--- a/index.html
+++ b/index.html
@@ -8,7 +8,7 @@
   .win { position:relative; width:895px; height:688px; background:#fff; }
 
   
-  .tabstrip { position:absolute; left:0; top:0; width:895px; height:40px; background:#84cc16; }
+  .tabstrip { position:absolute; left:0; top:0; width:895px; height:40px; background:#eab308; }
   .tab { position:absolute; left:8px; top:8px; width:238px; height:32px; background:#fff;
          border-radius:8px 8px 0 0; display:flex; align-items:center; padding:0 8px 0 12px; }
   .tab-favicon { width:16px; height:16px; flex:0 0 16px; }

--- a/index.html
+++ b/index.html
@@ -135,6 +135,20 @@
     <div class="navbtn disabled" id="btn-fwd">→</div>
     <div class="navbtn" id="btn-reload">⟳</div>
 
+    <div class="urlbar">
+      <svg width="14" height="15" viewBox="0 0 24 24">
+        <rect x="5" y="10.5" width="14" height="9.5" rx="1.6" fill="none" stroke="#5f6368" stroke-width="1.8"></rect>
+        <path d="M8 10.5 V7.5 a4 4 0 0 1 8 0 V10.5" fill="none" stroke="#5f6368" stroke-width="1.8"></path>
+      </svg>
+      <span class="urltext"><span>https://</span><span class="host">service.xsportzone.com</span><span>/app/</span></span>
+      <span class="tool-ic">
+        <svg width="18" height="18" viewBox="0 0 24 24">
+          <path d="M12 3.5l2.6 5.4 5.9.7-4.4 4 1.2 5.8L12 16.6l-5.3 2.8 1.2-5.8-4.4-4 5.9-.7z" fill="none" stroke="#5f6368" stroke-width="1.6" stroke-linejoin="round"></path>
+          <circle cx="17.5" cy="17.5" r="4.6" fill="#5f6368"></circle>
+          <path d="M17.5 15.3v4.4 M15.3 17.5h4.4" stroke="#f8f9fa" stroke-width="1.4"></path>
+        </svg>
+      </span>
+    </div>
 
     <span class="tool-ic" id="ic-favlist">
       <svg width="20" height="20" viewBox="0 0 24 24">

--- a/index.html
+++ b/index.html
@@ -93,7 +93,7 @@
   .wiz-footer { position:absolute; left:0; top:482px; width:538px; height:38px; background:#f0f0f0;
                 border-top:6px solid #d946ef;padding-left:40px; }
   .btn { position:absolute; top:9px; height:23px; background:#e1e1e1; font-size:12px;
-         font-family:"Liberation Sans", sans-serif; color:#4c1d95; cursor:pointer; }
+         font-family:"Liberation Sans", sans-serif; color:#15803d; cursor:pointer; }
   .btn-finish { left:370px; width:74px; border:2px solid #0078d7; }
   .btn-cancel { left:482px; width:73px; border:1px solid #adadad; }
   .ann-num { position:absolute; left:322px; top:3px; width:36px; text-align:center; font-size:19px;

________________

Task directions: Word for word, output the lines of the data from its first line through the line where "height:23px; background:#e1e1e1; font-size:12px;" appears, and stop there.

Task solution:
--- a/index.html
+++ b/index.html
@@ -8,7 +8,7 @@
   .win { position:relative; width:895px; height:688px; background:#fff; }
 
   
-  .tabstrip { position:absolute; left:0; top:0; width:895px; height:40px; background:#84cc16; }
+  .tabstrip { position:absolute; left:0; top:0; width:895px; height:40px; background:#eab308; }
   .tab { position:absolute; left:8px; top:8px; width:238px; height:32px; background:#fff;
          border-radius:8px 8px 0 0; display:flex; align-items:center; padding:0 8px 0 12px; }
   .tab-favicon { width:16px; height:16px; flex:0 0 16px; }

--- a/index.html
+++ b/index.html
@@ -135,6 +135,20 @@
     <div class="navbtn disabled" id="btn-fwd">→</div>
     <div class="navbtn" id="btn-reload">⟳</div>
 
+    <div class="urlbar">
+      <svg width="14" height="15" viewBox="0 0 24 24">
+        <rect x="5" y="10.5" width="14" height="9.5" rx="1.6" fill="none" stroke="#5f6368" stroke-width="1.8"></rect>
+        <path d="M8 10.5 V7.5 a4 4 0 0 1 8 0 V10.5" fill="none" stroke="#5f6368" stroke-width="1.8"></path>
+      </svg>
+      <span class="urltext"><span>https://</span><span class="host">service.xsportzone.com</span><span>/app/</span></span>
+      <span class="tool-ic">
+        <svg width="18" height="18" viewBox="0 0 24 24">
+          <path d="M12 3.5l2.6 5.4 5.9.7-4.4 4 1.2 5.8L12 16.6l-5.3 2.8 1.2-5.8-4.4-4 5.9-.7z" fill="none" stroke="#5f6368" stroke-width="1.6" stroke-linejoin="round"></path>
+          <circle cx="17.5" cy="17.5" r="4.6" fill="#5f6368"></circle>
+          <path d="M17.5 15.3v4.4 M15.3 17.5h4.4" stroke="#f8f9fa" stroke-width="1.4"></path>
+        </svg>
+      </span>
+    </div>
 
     <span class="tool-ic" id="ic-favlist">
       <svg width="20" height="20" viewBox="0 0 24 24">

--- a/index.html
+++ b/index.html
@@ -93,7 +93,7 @@
   .wiz-footer { position:absolute; left:0; top:482px; width:538px; height:38px; background:#f0f0f0;
                 border-top:6px solid #d946ef;padding-left:40px; }
   .btn { position:absolute; top:9px; height:23px; background:#e1e1e1; font-size:12px;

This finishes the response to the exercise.